* **TASK DIRECTIONS**: For the listing below, the answer is an exact retyping of the lines from the one with "- D2 | blue | dp | 7" through the one with "rotate every day.", both included, without pictures.

* **TASK DATA**:

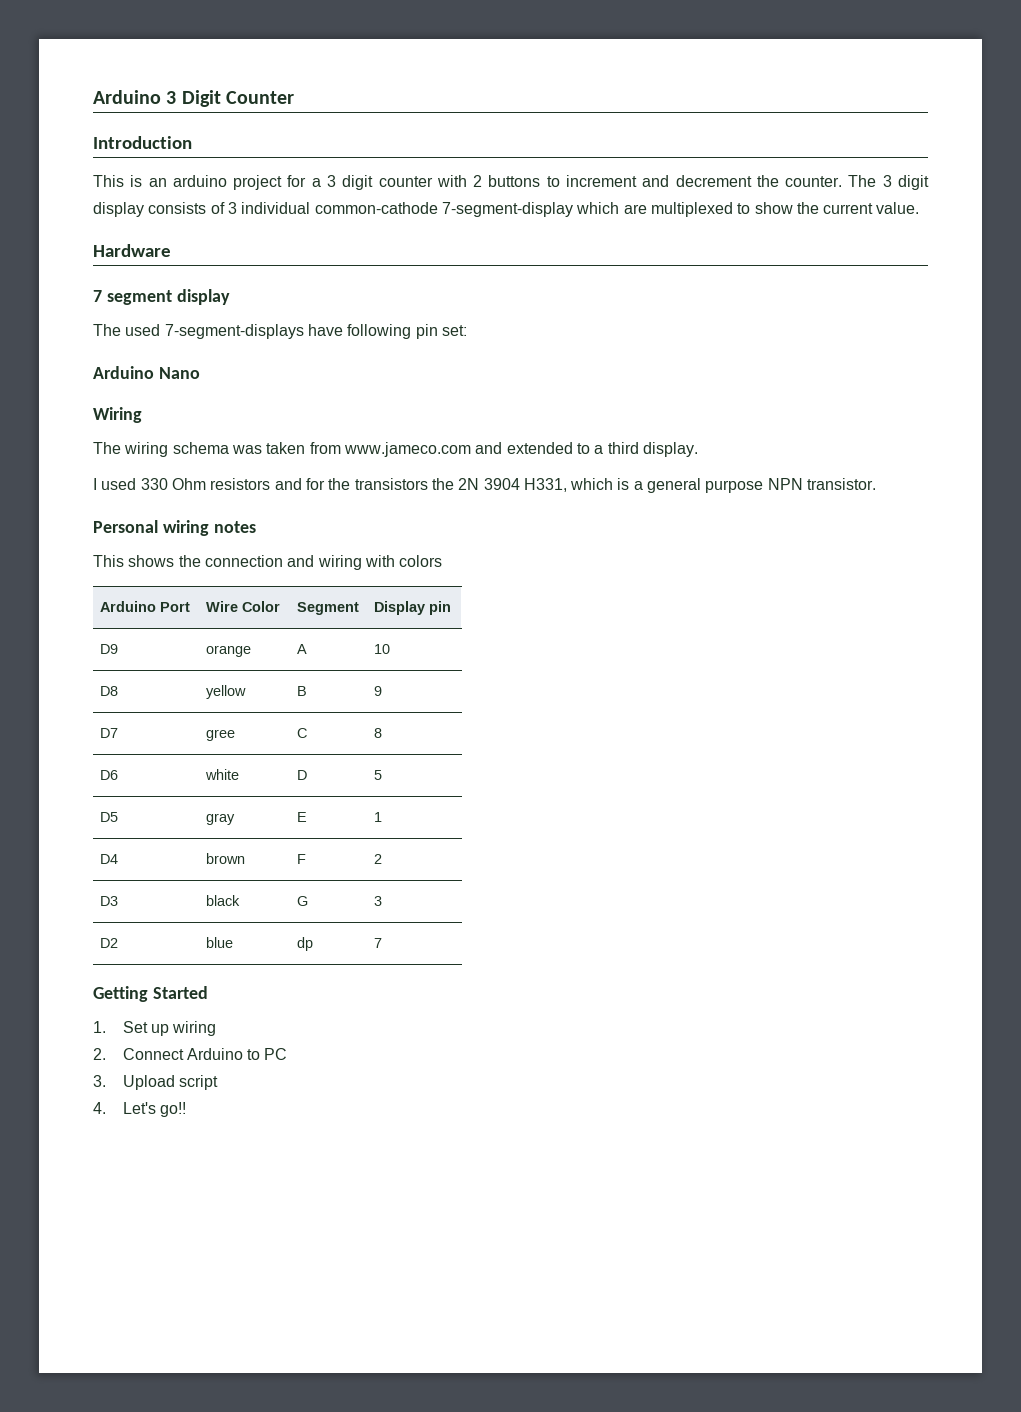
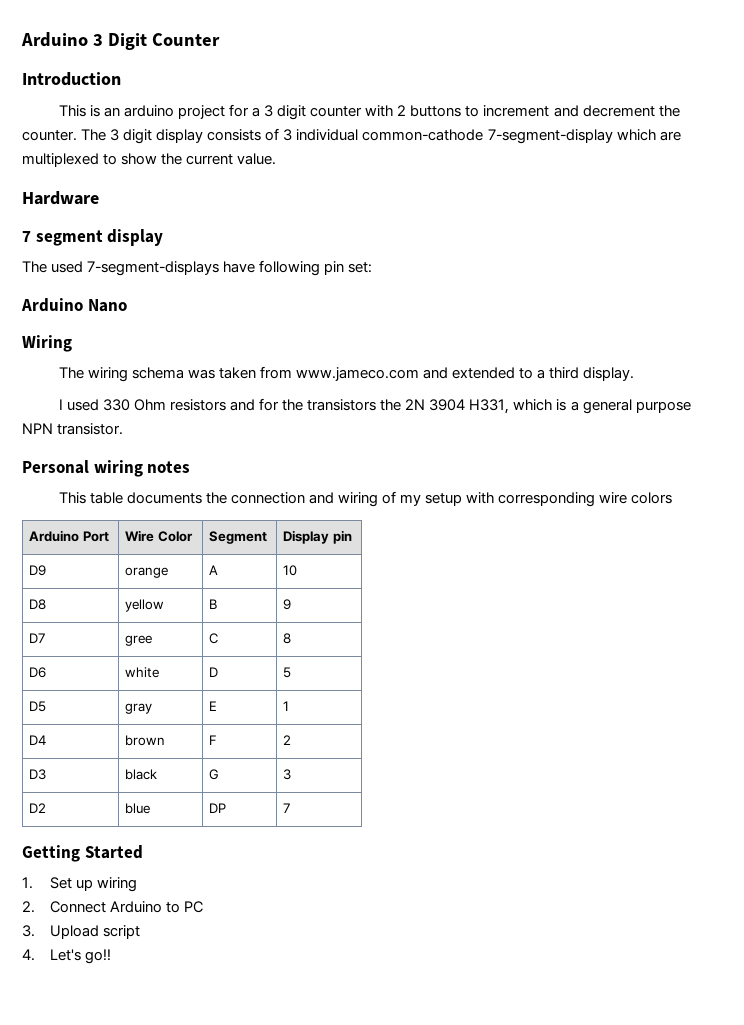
- This shows the connection and wiring with colors
+ This table documents the connection and wiring of my setup with corresponding wire colors
- D2 | blue | dp | 7
+ D2 | blue | DP | 7

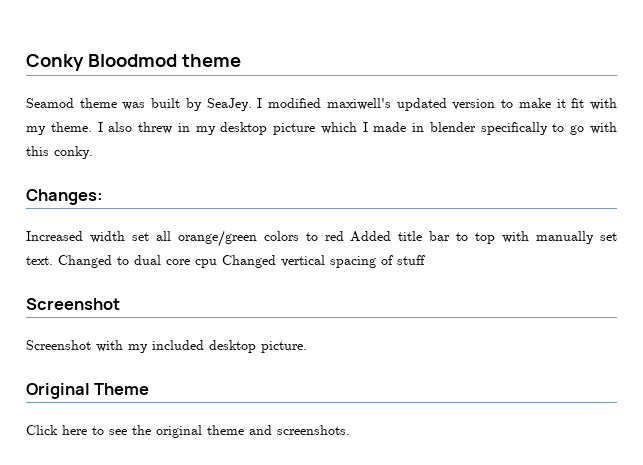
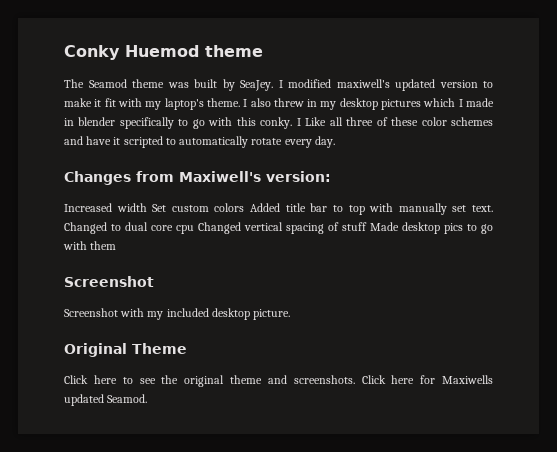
- Conky Bloodmod theme
+ Conky Huemod theme
- Seamod theme was built by SeaJey.
+ The Seamod theme was built by SeaJey.
- I modified maxiwell's updated version to make it fit with my theme.
+ I modified maxiwell's updated version to make it fit with my laptop's theme.
- I also threw in my desktop picture which I made in blender specifically to go with this conky.
- Changes:
- Increased width set all orange/green colors to red Added title bar to top with manually set text.
+ I also threw in my desktop pictures which I made in blender specifically to go with this conky. I Like all three of these color schemes and have it scripted to automatically rotate every day.
+ Changes from Maxiwell's version:
+ Increased width Set custom colors Added title bar to top with manually set text.
- Changed to dual core cpu Changed vertical spacing of stuff
+ Changed to dual core cpu Changed vertical spacing of stuff Made desktop pics to go with them
+ Click here for Maxiwells updated Seamod.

* **EXERCISE ANSWER**:
- D2 | blue | dp | 7
+ D2 | blue | DP | 7

- Conky Bloodmod theme
+ Conky Huemod theme
- Seamod theme was built by SeaJey.
+ The Seamod theme was built by SeaJey.
- I modified maxiwell's updated version to make it fit with my theme.
+ I modified maxiwell's updated version to make it fit with my laptop's theme.
- I also threw in my desktop picture which I made in blender specifically to go with this conky.
- Changes:
- Increased width set all orange/green colors to red Added title bar to top with manually set text.
+ I also threw in my desktop pictures which I made in blender specifically to go with this conky. I Like all three of these color schemes and have it scripted to automatically rotate every day.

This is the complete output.